120 Millionen Dollar für die Wahlkampagne von Trump
Musks Petition tritt ein für die fortgesetzte Verwendung der amerikanischen Verfassungszusätze eins und zwei, die freie Meinungsäußerung und freien Waffenbesitz garantieren. Als seien dieses First Amendment und Second Amendment in Gefahr, wenn die Demokratin Kamala Harris gewinnt. Wer einen registrierten Wähler zur Unterschrift anregt, bekommt 47 Dollar. Unter den Teilnehmern wird der Hauptgewinn ausgelost. Er sei „ein Vater von drei wunderbaren Kindern“, sagt der aktuelle Millionen-Gewinner Joshua aus North Carolina. „Ich will, dass sie in einem Amerika aufwachsen, in dem sie ihre grundlegenden Rechte und Freiheiten nicht verlieren.“
Gegner von Donald Trump haben eher Angst, dass ihm da gerade Stimmen gekauft werden und der Republikaner die Demokratie schleifen würde, falls er am kommenden Dienstag die Wahl gewinnt.
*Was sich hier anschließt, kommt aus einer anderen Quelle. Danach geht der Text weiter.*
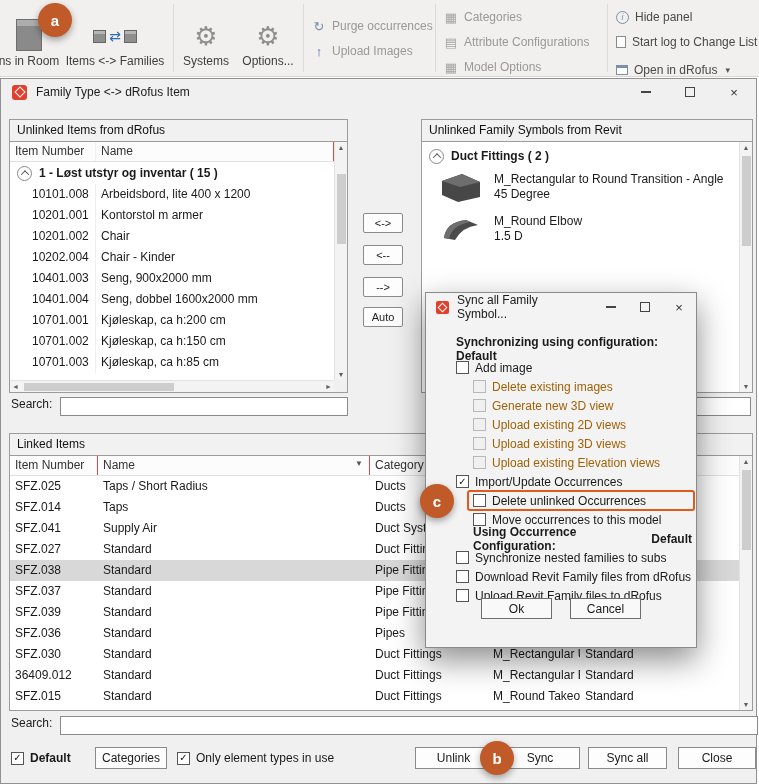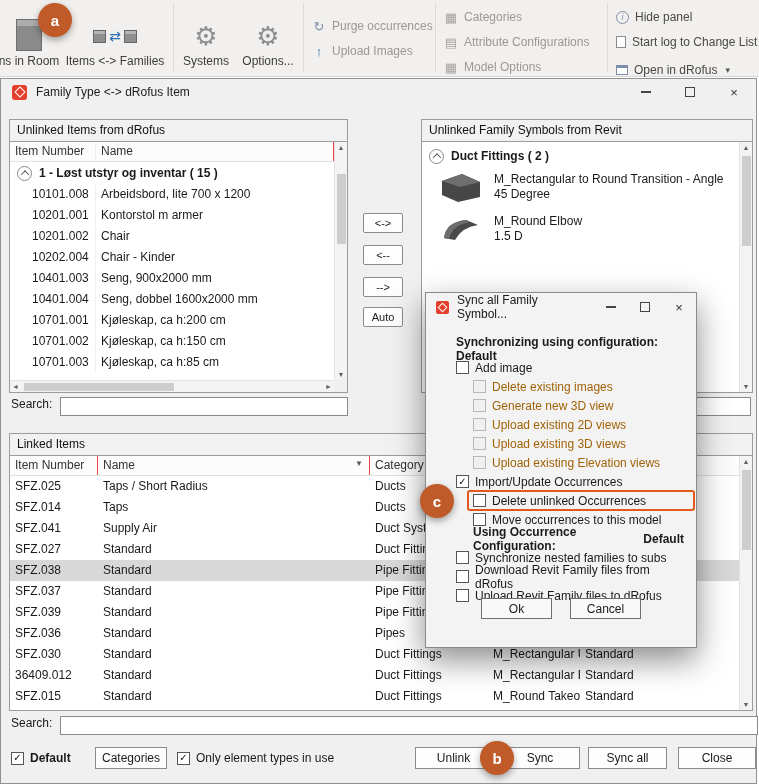--- a/index.html
+++ b/index.html
@@ -85,21 +85,21 @@
   .sort { position:absolute; right:6px; top:3px; font-size:8px; color:#555; }
   .lrow.sel { background:#d8d8d8; }
 
   
   .dlg { position:absolute; left:425px; top:292px; width:272px; height:356px; background:#f3f3f3; border:1px solid #8a8a8a; box-shadow:0 12px 30px rgba(0,0,0,.45); z-index:40; }
   .dlg-title { height:28px; display:flex; align-items:center; gap:8px; padding-left:10px; }
   .dlg-ic { width:13px; height:13px; border-radius:2px; background:#e2402c; position:relative; flex:none; }
   .dlg-ic::after { content:""; position:absolute; left:3px; top:3px; width:5px; height:5px; border:1.2px solid #fff; transform:rotate(45deg); }
   .dlg-controls { margin-left:auto; display:flex; }
   .dwc { width:34px; height:28px; display:flex; align-items:center; justify-content:center; color:#333; }
-  .dlg-body { position:absolute; left:0; right:0; top:28px; padding:14px 12px 0 30px; }
+  .dlg-body { position:absolute; left:0; right:0; top:28px; padding:14px 4px 0 30px; }
   .cfg-line { font-weight:bold; margin-bottom:7px; height:16px; }
   .cfg-val { font-weight:bold; }
   .srow { display:flex; align-items:center; gap:6px; height:19px; }
   .srow.ind1 { margin-left:17px; }
   .srow.hl { border:2px solid #e05a1e; border-radius:3px; height:21px; margin-top:-1px; margin-bottom:-1px; margin-left:11px; padding:0 4px; width:228px; }
   .cb { width:13px; height:13px; border:1px solid #555; background:#fff; flex:none; display:flex; align-items:center; justify-content:center; font-size:10px; color:#111; line-height:1; }
   .cb.dis { border-color:#b8b8b8; background:#f0f0f0; }
   .lbl.dis { color:#a16207; }
   .occ-line { font-weight:bold; }
   .dlg-btns { position:absolute; left:0; right:0; bottom:28px; display:flex; justify-content:center; gap:18px; }
@@ -200,21 +200,21 @@
       </div>
       <div class="grow">
         <span class="circ">
             <span class="chev-up"></span>
           </span>
         <span>1 - Løst utstyr og inventar ( 15 )</span>
       </div>
       <div id="unlinked-rows">
           <div class="trow">
             <span class="cell un1 ind">10101.008</span>
-            <span class="cell un2">Arbeidsbord, lite 700 x 1200</span>
+            <span class="cell un2">Arbeidsbord, lite 400 x 1200</span>
           </div>
           <div class="trow">
             <span class="cell un1 ind">10201.001</span>
             <span class="cell un2">Kontorstol m armer</span>
           </div>
           <div class="trow">
             <span class="cell un1 ind">10201.002</span>
             <span class="cell un2">Chair</span>
           </div>
           <div class="trow">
Sorgen macht vielen auch die rassistische und sexistische Rhetorik von Trump und seinen Leuten, die kürzlich im Madison Square Garden in New York einen neuen Höhepunkt erreichte. Elon Musk dagegen ist seit einiger Zeit der vielleicht wichtigste und in jedem Fall wohlhabendste Wahlhelfer von Donald Trump.
Ungefähr 120 Millionen Dollar hat der Besitzer von Tesla, Space X, Starlink und eben X in Trumps Kampagne gepumpt, vorneweg über ein Aktionskomitee namens PAC America. Für ihn ist das ein Klacks, sein Vermögen beläuft sich laut Forbes auf derzeit circa 265 Milliarden Dollar, und er hat nicht nur wegen seiner Satelliten schon jetzt üppige Verträge mit der US-Regierung. Noch wichtiger als sein Geld könnte allerdings sein Einfluss im Internet sein, auf X folgen ihm gut 200 Millionen Menschen.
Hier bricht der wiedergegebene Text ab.